5. Sound transducer as claimed in claim 1 , wherein the bending actuator comprises an additional membrane driven by the bending actuator; or
wherein the bending actuator comprises an additional membrane driven by the bending actuator and connected to the substrate via a flexible region of the additional membrane.
6. Sound transducer as claimed in claim 1 , wherein the membrane or a frame of the membrane is spring-mounted in relation to the substrate.
7. Sound transducer as claimed in claim 6 , wherein the spring mounting is implemented by a decoupling slot, a baffle structure or an elastic connection; and/or
wherein the spring mounting is implemented by a baffle structure, said baffle structure projecting out of the substrate plane, and/or the baffle structure exhibiting a height of at least 0.5 or 0.75 or 1.0 of the maximum deflection of the electrodynamically driven membrane.
8. Sound transducer as claimed in claim 1 , wherein the membrane acts as a piston-type transducer.
9. Sound transducer as claimed in claim 1 , wherein the sound transducer comprises a coil which interacts with the at least one integrated permanent magnet so as to electrodynamically drive the membrane.

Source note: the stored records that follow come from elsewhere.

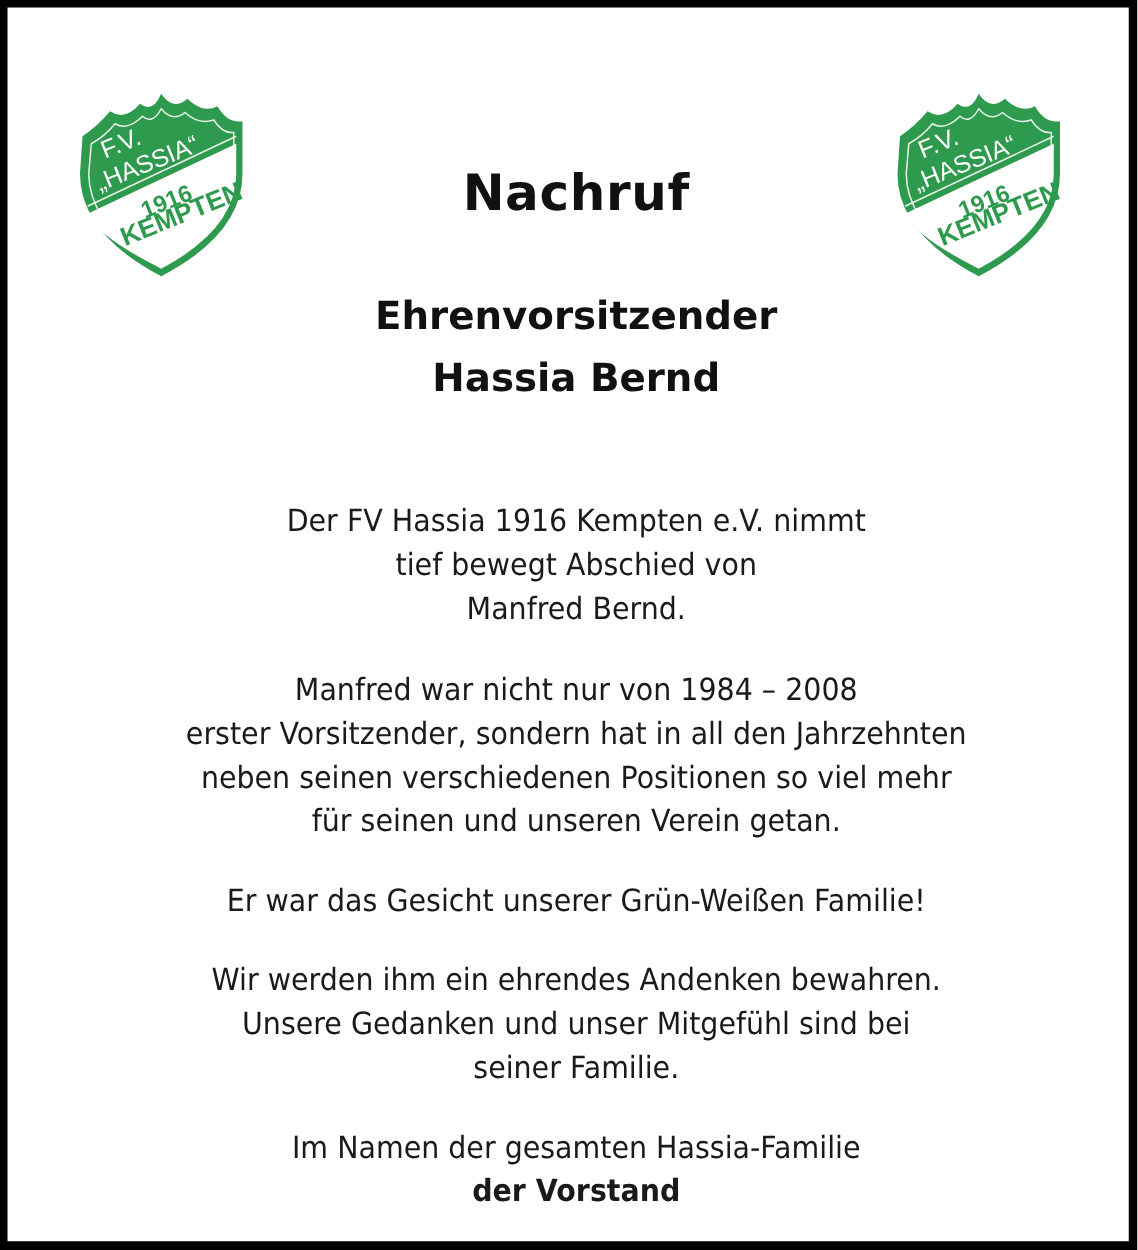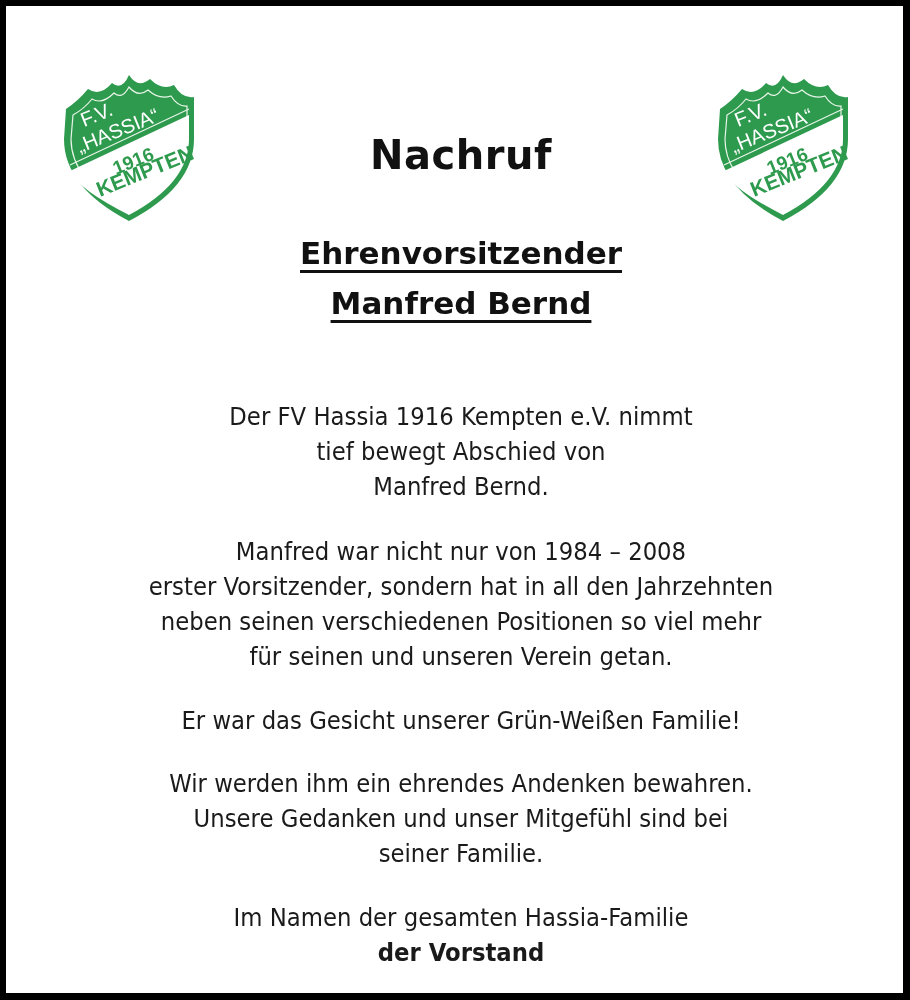--- a/index.html
+++ b/index.html
@@ -25,21 +25,21 @@
       font-weight: bold; font-size: 40px; color: #111;
       letter-spacing: 0.5px;
     }
     .subtitle {
       position: absolute; left: 0; width: 910px; top: 222px;
       text-align: center;
       font-family: "DejaVu Sans", sans-serif;
       font-weight: bold; font-size: 31px; line-height: 50px; color: #111;
     }
     .subtitle span {
-      text-decoration: underline; text-decoration-thickness: 3px;
+      text-decoration-thickness: 3px;
       text-underline-offset: 6px;
     }
     .body-text {
       position: absolute; left: 0; width: 910px;
       text-align: center;
       font-family: "DejaVu Sans", sans-serif;
       font-size: 24.5px; line-height: 35px; color: #1a1a1a;
       transform: scaleX(0.93); transform-origin: center top;
     }
     .para1 { top: 393px; }
@@ -79,21 +79,21 @@
       <text x="22" y="84" transform="rotate(-22 22 84)" font-family="Liberation Sans, sans-serif" font-size="20" fill="#ffffff">„HASSIA“</text>
       <text x="58" y="106" transform="rotate(-22 58 106)" font-family="Liberation Sans, sans-serif" font-weight="bold" font-size="19" fill="#2e9a4e">1916</text>
       <text x="42" y="128" transform="rotate(-22 42 128)" font-family="Liberation Sans, sans-serif" font-weight="bold" font-size="21" fill="#2e9a4e">KEMPTEN</text>
     </svg>
   </div>
 
   <div class="title">Nachruf</div>
 
   <div class="subtitle">
     <div><span>Ehrenvorsitzender</span></div>
-    <div><span>Manfred Bernd</span></div>
+    <div><span>Hassia Bernd</span></div>
   </div>
 
   <div class="body-text para1">
     <span class="line">Der FV Hassia 1916 Kempten e.V. nimmt</span>
     <span class="line">tief bewegt Abschied von</span>
     <span class="line">Manfred Bernd.</span>
   </div>
 
   <div class="body-text para2">
     <span class="line">Manfred war nicht nur von 1984 – 2008</span>

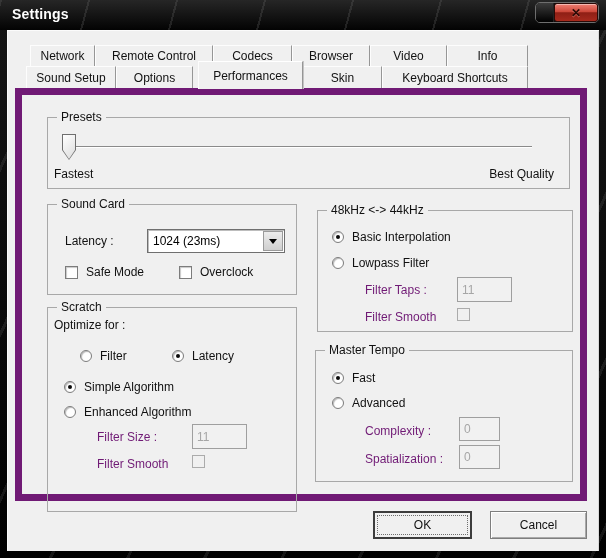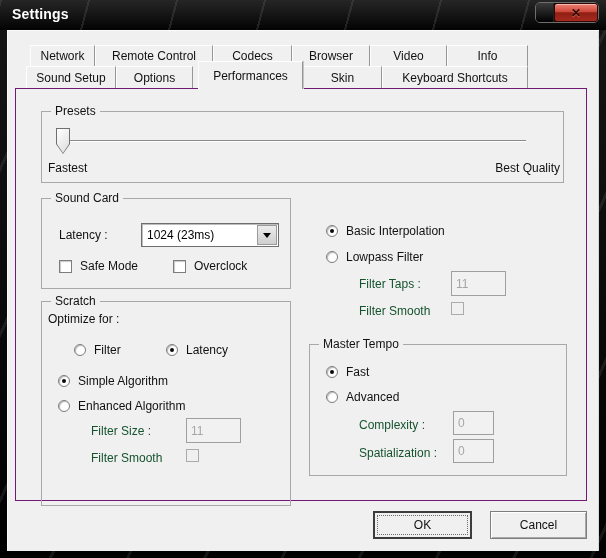--- a/index.html
+++ b/index.html
@@ -41,36 +41,36 @@
   .tabrow2 { left:19px; top:36px; height:22px; }
   .tab { height:100%; background:#f0f0f0;
     border-top:1px solid #fdfdfd; border-left:1px solid #fdfdfd; border-right:1px solid #969696;
     display:flex; align-items:center; justify-content:center; font-size:12px; color:#111;
     cursor:default; white-space:nowrap;
   }
   .tab.active { margin-top:-5px; height:28px; z-index:5; position:relative; background:#f0f0f0;
     border-top:1px solid #fff; box-shadow:1px 0 0 #c4c4c4; }
   
   .pane { position:absolute; left:8px; top:58px; width:572px; height:413px;
-    border:1px solid #701a75; background:#f0f0f0; z-index:1;text-decoration:underline; }
+    border:7px solid #701a75; background:#f0f0f0; z-index:1;text-decoration:underline; }
   
   .group { position:absolute; border:1px solid #a8a8a8; }
   .gtitle { position:absolute; top:-8px; left:9px; background:#f0f0f0; padding:0 4px;
     font-size:12px; color:#111; white-space:nowrap; }
   
   .track { position:absolute; height:2px; background:#8a8a8a; border-bottom:1px solid #fff; }
   .thumb { position:absolute; width:14px; height:26px; }
   .thumb .t-outer { position:absolute; inset:0; background:#6f6f6f;
     clip-path:polygon(0 0,100% 0,100% 62%,50% 100%,0 62%); }
   .thumb .t-inner { position:absolute; inset:1px; background:linear-gradient(135deg,#fff,#dcdcdc);
     clip-path:polygon(0 0,100% 0,100% 62%,50% 100%,0 62%); }
   .slider-minlab, .slider-maxlab { position:absolute; font-size:12px; color:#111; }
   
   .lbl { position:absolute; font-size:12px; color:#111; white-space:nowrap; }
-  .dlbl { position:absolute; font-size:12px; color:#14532d; white-space:nowrap;text-align:center; }
+  .dlbl { position:absolute; font-size:12px; color:#701a75; white-space:nowrap;text-align:center; }
   .row { position:absolute; display:flex; align-items:center; gap:8px; font-size:12px; color:#111; }
   .radio { width:12px; height:12px; border-radius:50%; background:#fff; border:1px solid #7c7c7c;
     box-shadow:inset 1px 1px 1px rgba(0,0,0,0.28); position:relative; flex:0 0 auto; }
   .radio.sel::after { content:""; position:absolute; left:3px; top:3px; width:4px; height:4px;
     border-radius:50%; background:#0a0a0a; }
   .checkbox { width:13px; height:13px; background:#fff; border:1px solid #7c7c7c;
     box-shadow:inset 1px 1px 1px rgba(0,0,0,0.22); flex:0 0 auto; }
   .checkbox.dis { background:#f0f0f0; border-color:#ababab; box-shadow:none; position:absolute; }
   .dfield { position:absolute; border:1px solid #9f9f9f; background:#f1f1f1; color:#a6a6a6;
     font-size:12px; padding-left:4px; font-family:"Liberation Sans",sans-serif; }
@@ -195,20 +195,23 @@
       </div>
       <div class="row" style="left:42px;top:310px">
         <div class="radio"></div>
         <span>Enhanced Algorithm</span>
       </div>
       <div class="dlbl" style="left:75px;top:335px">Filter Size :</div>
       <input class="dfield" style="left: 170px; top: 329px; width: 55px; height: 25px;" disabled="" value="11">
       <div class="dlbl" style="left:75px;top:362px">Filter Smooth</div>
       <div class="checkbox dis" style="left:170px;top:360px"></div>
 
+      <div class="group" style="left:295px;top:115px;width:256px;height:122px">
+        <div class="gtitle">48kHz &lt;-&gt; 44kHz</div>
+      </div>
       <div class="row" style="left:310px;top:135px">
         <div class="radio sel"></div>
         <span>Basic Interpolation</span>
       </div>
       <div class="row" style="left:310px;top:161px">
         <div class="radio"></div>
         <span>Lowpass Filter</span>
       </div>
       <div class="dlbl" style="left:343px;top:188px">Filter Taps :</div>
       <input class="dfield" style="left: 435px; top: 182px; width: 55px; height: 25px;" disabled="" value="11">

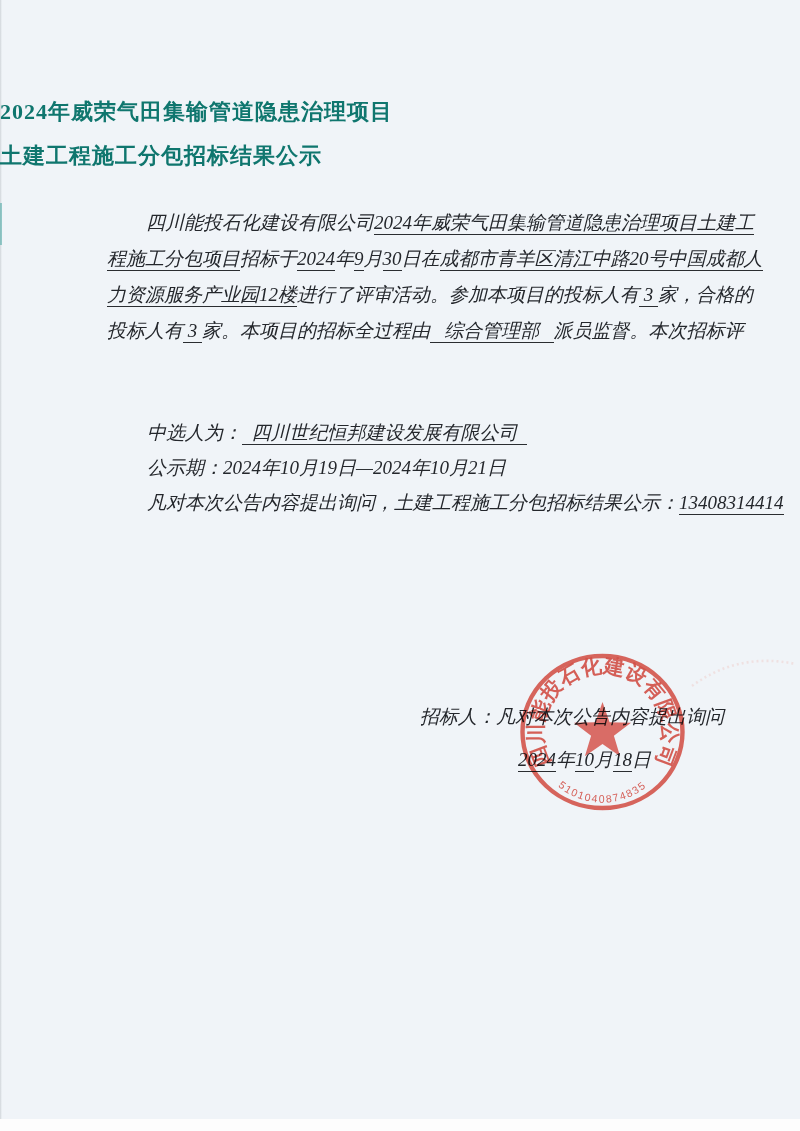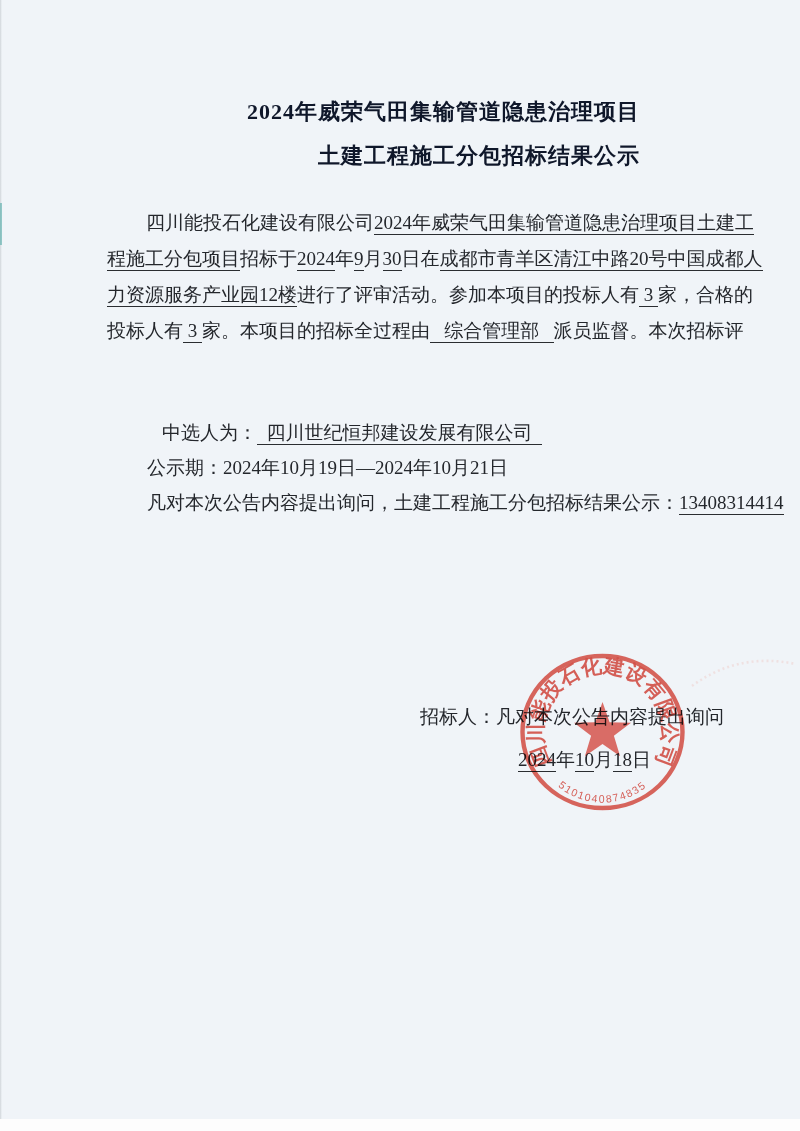--- a/index.html
+++ b/index.html
@@ -21,38 +21,38 @@
   }
   .scan-mark-teal {
     position:absolute; left:0; top:203px; width:2px; height:42px;
     background:#49a8a4; opacity:.55;
   }
   .scan-strip-bottom {
     position:absolute; left:0; top:1119px; width:800px; height:12px;
     background:#fdfdfd;
   }
   .title {
-    position:absolute; left:0; width:640px; text-align:right;
-    font-weight:bold; font-size:22px; letter-spacing:1px; color:#0f172a;
+    position:absolute; left:0; width:640px; text-align:left;
+    font-weight:bold; font-size:22px; letter-spacing:1px; color:#0f766e;
     white-space:pre;
   }
   .title1 { top:97px; }
   .title2 { top:141px; }
   .line {
-    position:absolute; font-size:19px; white-space:pre; line-height:24px;
+    position:absolute; font-size:19px; white-space:pre; line-height:24px;font-style:italic;
   }
   .u { border-bottom:1.6px solid #2a2d31; padding-bottom:1px; }
   
   .p1 { left:146px; top:211px; }
   .p2 { left:107px; top:247px; }
   .p3 { left:107px; top:283px; }
   .p4 { left:107px; top:319px; }
   .p5 { left:107px; top:355px; }
   
-  .w1 { left:147px; top:421px;margin-left:15px; }
+  .w1 { left:147px; top:421px; }
   .w2 { left:147px; top:456px; }
   .w3 { left:147px; top:491px; }
   
   .sig  { left:420px; top:705px; }
   .date { left:518px; top:748px; }
   
   .seal-svg {
     position:absolute; left:514px; top:649px; width:178px; height:168px;
     mix-blend-mode:multiply; opacity:.92;
   }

10. Sound transducer as claimed in claim 9 , wherein the coil is arranged centrally below the membrane or along the outer contour of the membrane or concentrically around the membrane.
11. Sound transducer as claimed in claim 9 , wherein the coil is coupled to a core which is arranged centrally below the membrane, around the edge region of the membrane or concentrically around the membrane.
12. Sound transducer as claimed in claim 1 , wherein the membrane is a silicon membrane and/or a semiconductor membrane.
13. Sound transducer as claimed in claim 1 , wherein the sound transducer is configured to map a first frequency range by means of the electrodynamically drivable membrane and to map a second frequency range by means of the bending actuator, the second frequency exhibiting a center frequency higher than that of the first frequency range, or the second frequency range comprising frequencies higher than those of the first frequency range.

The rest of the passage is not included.